Requirement
Below are the records; print them again exactly and omit the pictures.

Records contained in a dataset
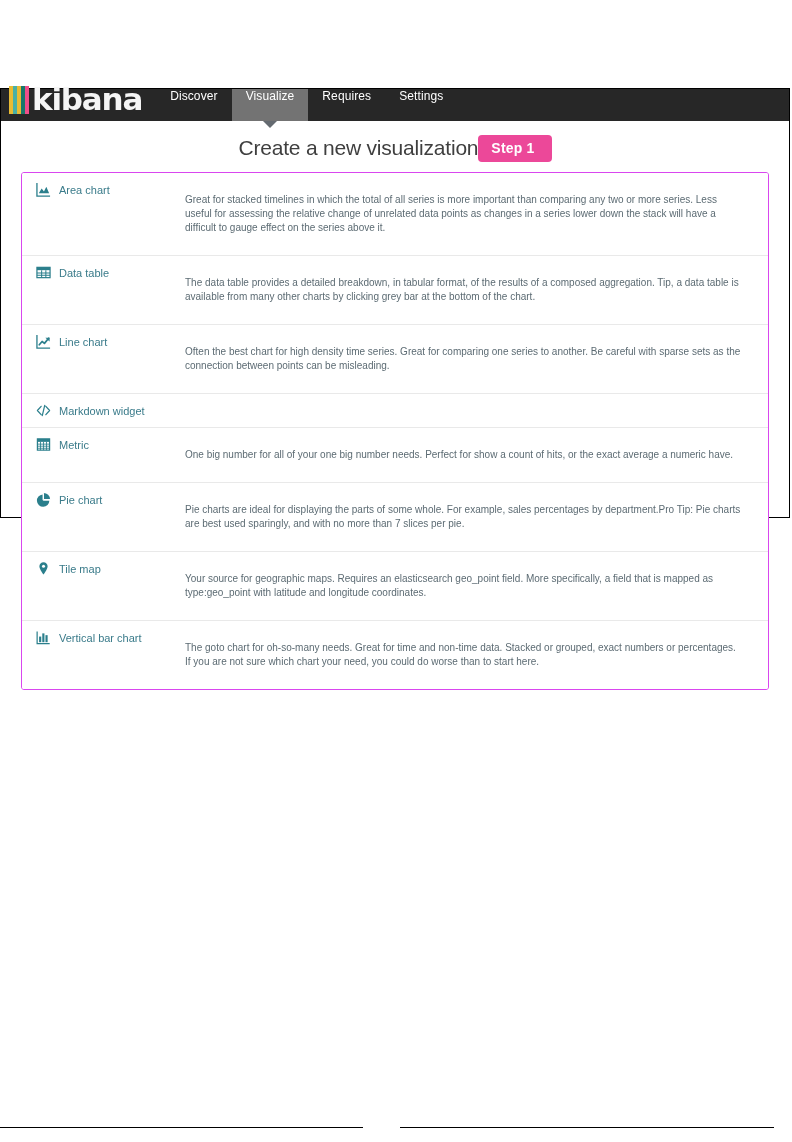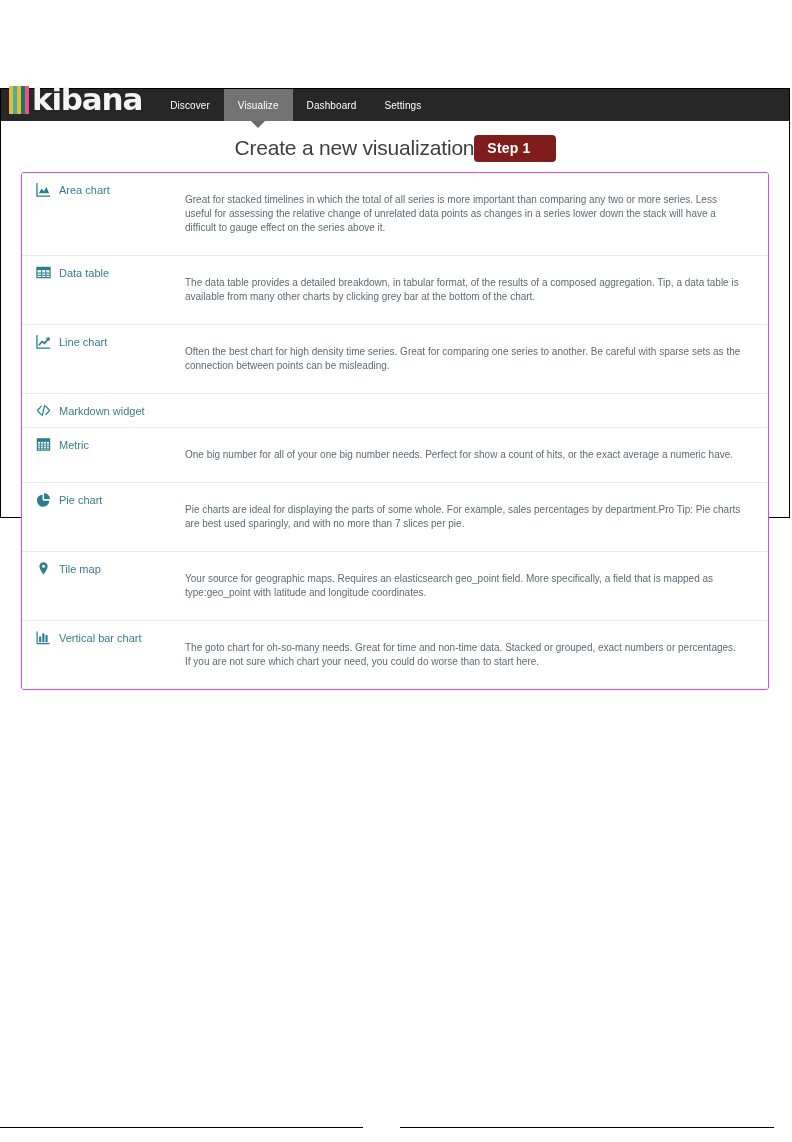--- a/index.html
+++ b/index.html
@@ -83,9 +83,9 @@
   .nav-tab {
     position: relative;
     display: flex;
-    align-items: center;
+    align-items: flex-start;
     padding: 0 14px;
-    font-size: 10px;
+    font-size: 12px;
     color: #ffffff;
     font-family: "Liberation Sans", sans-serif;
     letter-spacing: 0.1px;

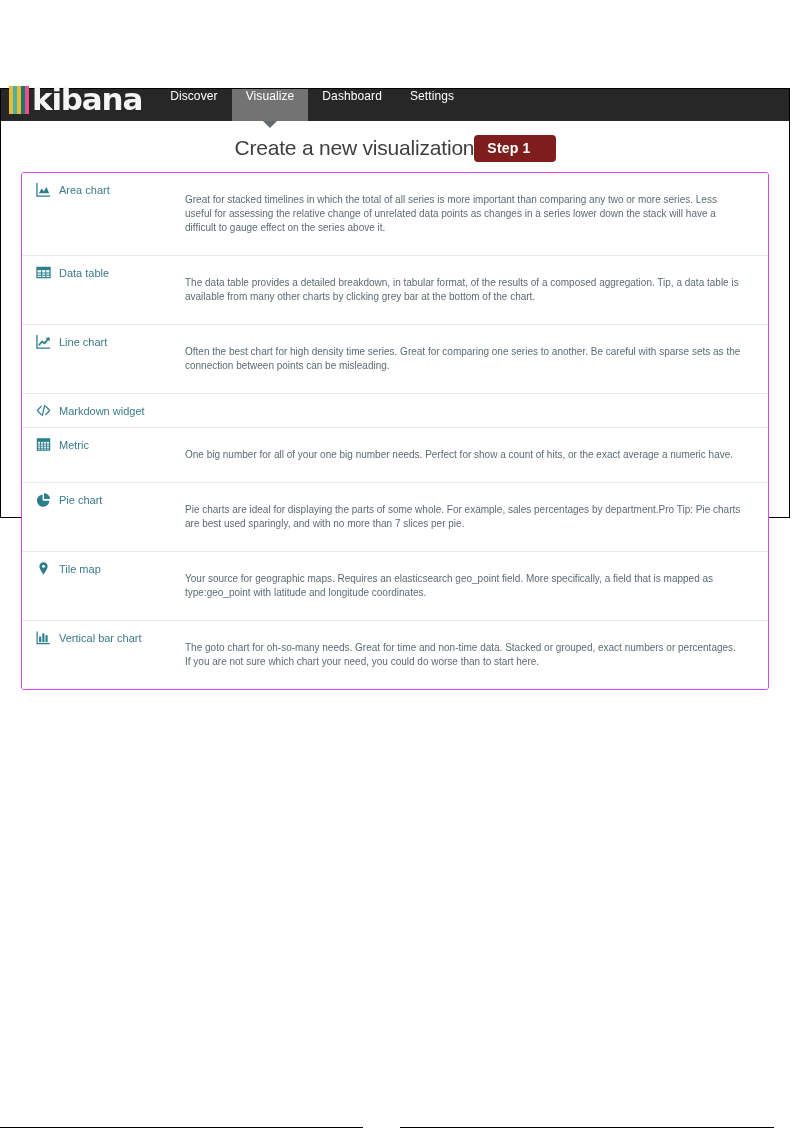--- a/index.html
+++ b/index.html
@@ -239,7 +239,7 @@
         <span class="caret"></span>
       </div>
       <div class="nav-tab">
-        <span>Dashboard</span>
+        <span>Requires</span>
       </div>
       <div class="nav-tab">
         <span>Settings</span>

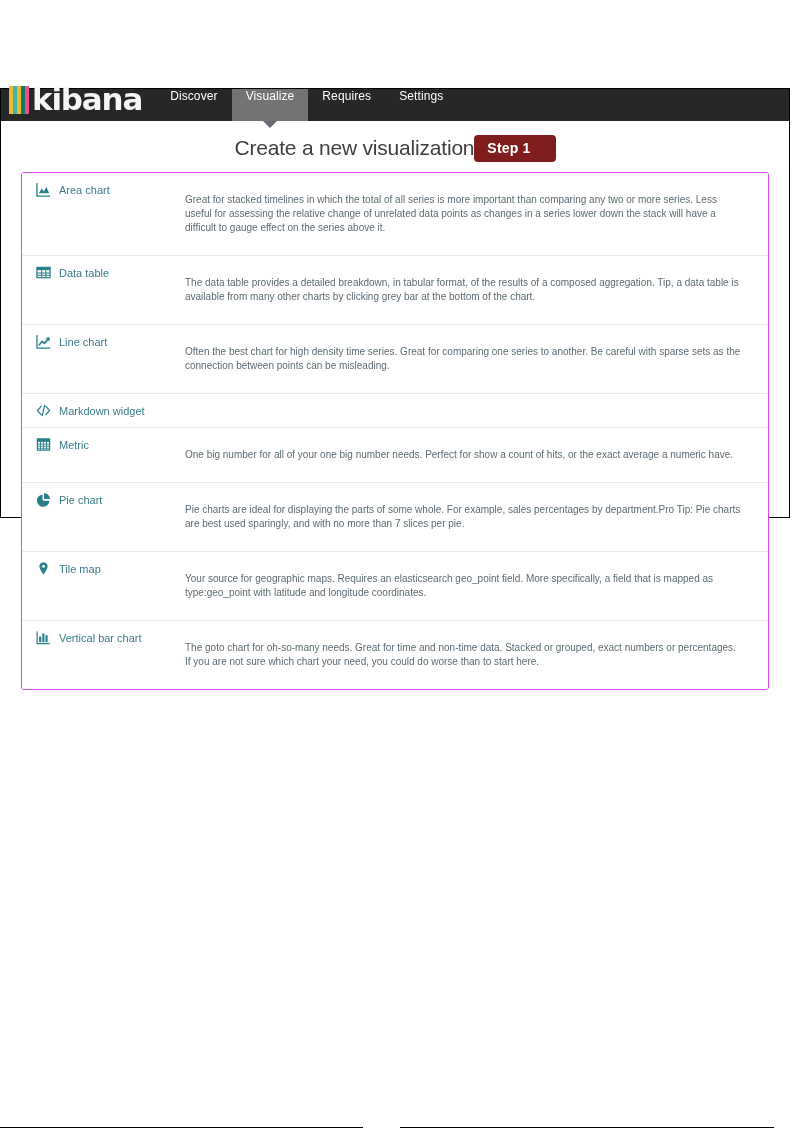--- a/index.html
+++ b/index.html
@@ -129,11 +129,11 @@
     letter-spacing: -0.2px;
   }
   .step-badge {
-    background: #7f1d1d;
+    background: #ec4899;
     color: #ffffff;
     font-size: 14px;
     font-weight: bold;
-    padding: 5px 25px 6px 13px;
+    padding: 5px 17px 6px 13px;
     border-radius: 4px;
     line-height: 16px;
     letter-spacing: 0.2px;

Exercise solution
--- a/index.html
+++ b/index.html
@@ -83,9 +83,9 @@
   .nav-tab {
     position: relative;
     display: flex;
-    align-items: center;
+    align-items: flex-start;
     padding: 0 14px;
-    font-size: 10px;
+    font-size: 12px;
     color: #ffffff;
     font-family: "Liberation Sans", sans-serif;
     letter-spacing: 0.1px;

--- a/index.html
+++ b/index.html
@@ -239,7 +239,7 @@
         <span class="caret"></span>
       </div>
       <div class="nav-tab">
-        <span>Dashboard</span>
+        <span>Requires</span>
       </div>
       <div class="nav-tab">
         <span>Settings</span>

--- a/index.html
+++ b/index.html
@@ -129,11 +129,11 @@
     letter-spacing: -0.2px;
   }
   .step-badge {
-    background: #7f1d1d;
+    background: #ec4899;
     color: #ffffff;
     font-size: 14px;
     font-weight: bold;
-    padding: 5px 25px 6px 13px;
+    padding: 5px 17px 6px 13px;
     border-radius: 4px;
     line-height: 16px;
     letter-spacing: 0.2px;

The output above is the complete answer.